[Code change snippets]
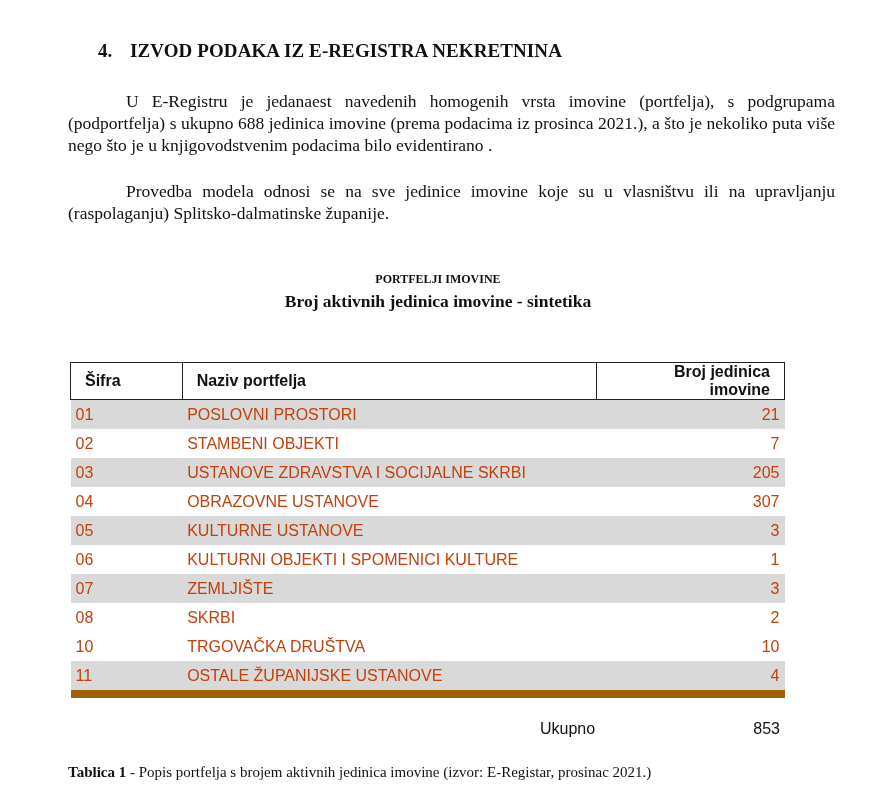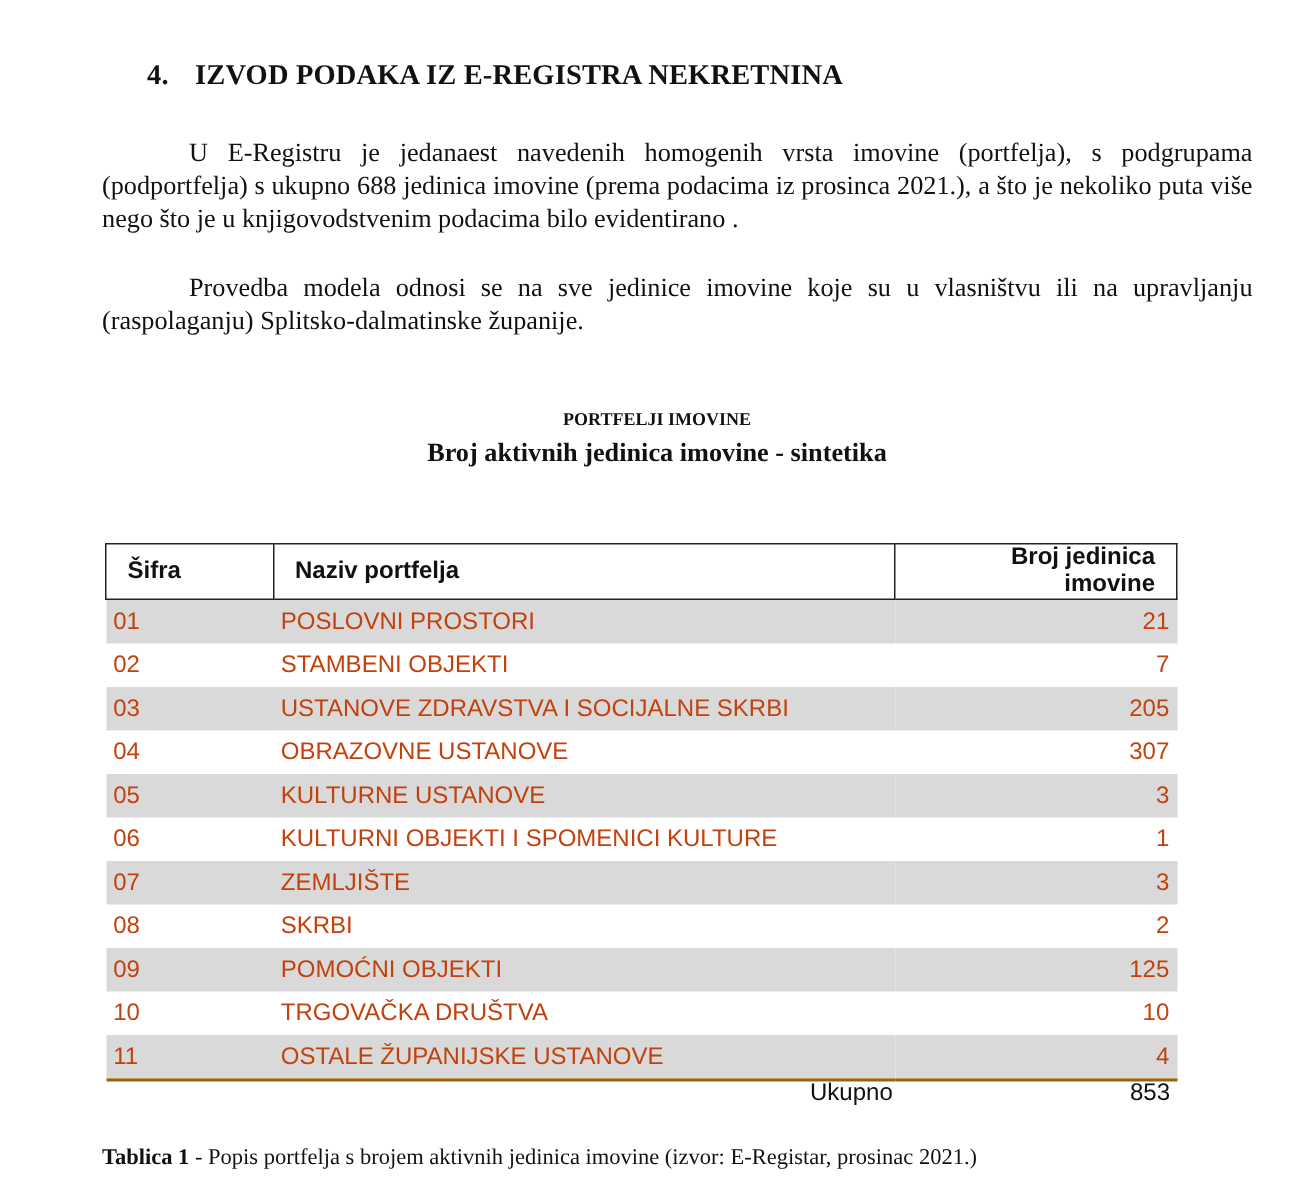--- a/index.html
+++ b/index.html
@@ -120,11 +120,6 @@
       <td>SKRBI</td>
       <td class="count">2</td>
     </tr>
-    <tr class="shaded">
-      <td>09</td>
-      <td>POMOĆNI OBJEKTI</td>
-      <td class="count">125</td>
-    </tr>
     <tr>
       <td>10</td>
       <td>TRGOVAČKA DRUŠTVA</td>

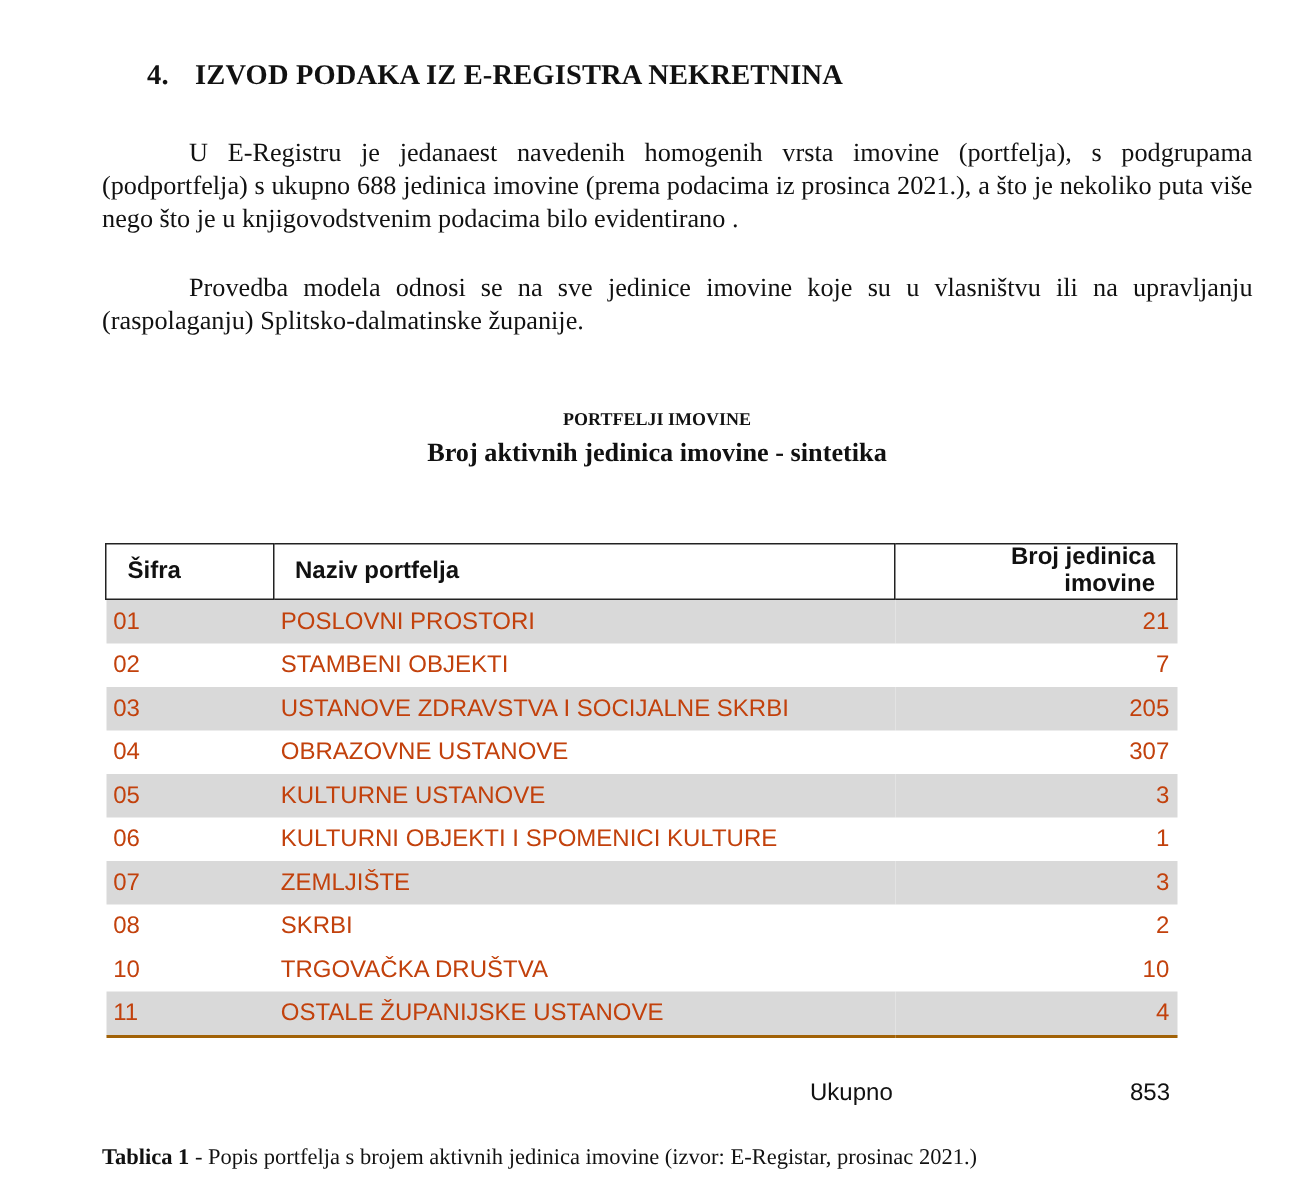--- a/index.html
+++ b/index.html
@@ -39,7 +39,7 @@
   table.portfolio td { height: 29px; padding: 0 5px; color: #c2410c; }
   table.portfolio td.count { text-align: right; }
   table.portfolio tr.shaded td { background: #d9d9d9; }
-  table.portfolio tr.last td { border-bottom: 2px solid #a16207; }
+  table.portfolio tr.last td { border-bottom: 8px solid #a16207; }
   .col-code { width: 88px; }
   .col-name { width: 420px; }
   .col-count { width: 170px; }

## TASK DIRECTIONS:
What is needed is a word-for-word copy of the data, minus its pictures.

## EXERCISE OUTPUT:
--- a/index.html
+++ b/index.html
@@ -120,11 +120,6 @@
       <td>SKRBI</td>
       <td class="count">2</td>
     </tr>
-    <tr class="shaded">
-      <td>09</td>
-      <td>POMOĆNI OBJEKTI</td>
-      <td class="count">125</td>
-    </tr>
     <tr>
       <td>10</td>
       <td>TRGOVAČKA DRUŠTVA</td>

--- a/index.html
+++ b/index.html
@@ -39,7 +39,7 @@
   table.portfolio td { height: 29px; padding: 0 5px; color: #c2410c; }
   table.portfolio td.count { text-align: right; }
   table.portfolio tr.shaded td { background: #d9d9d9; }
-  table.portfolio tr.last td { border-bottom: 2px solid #a16207; }
+  table.portfolio tr.last td { border-bottom: 8px solid #a16207; }
   .col-code { width: 88px; }
   .col-name { width: 420px; }
   .col-count { width: 170px; }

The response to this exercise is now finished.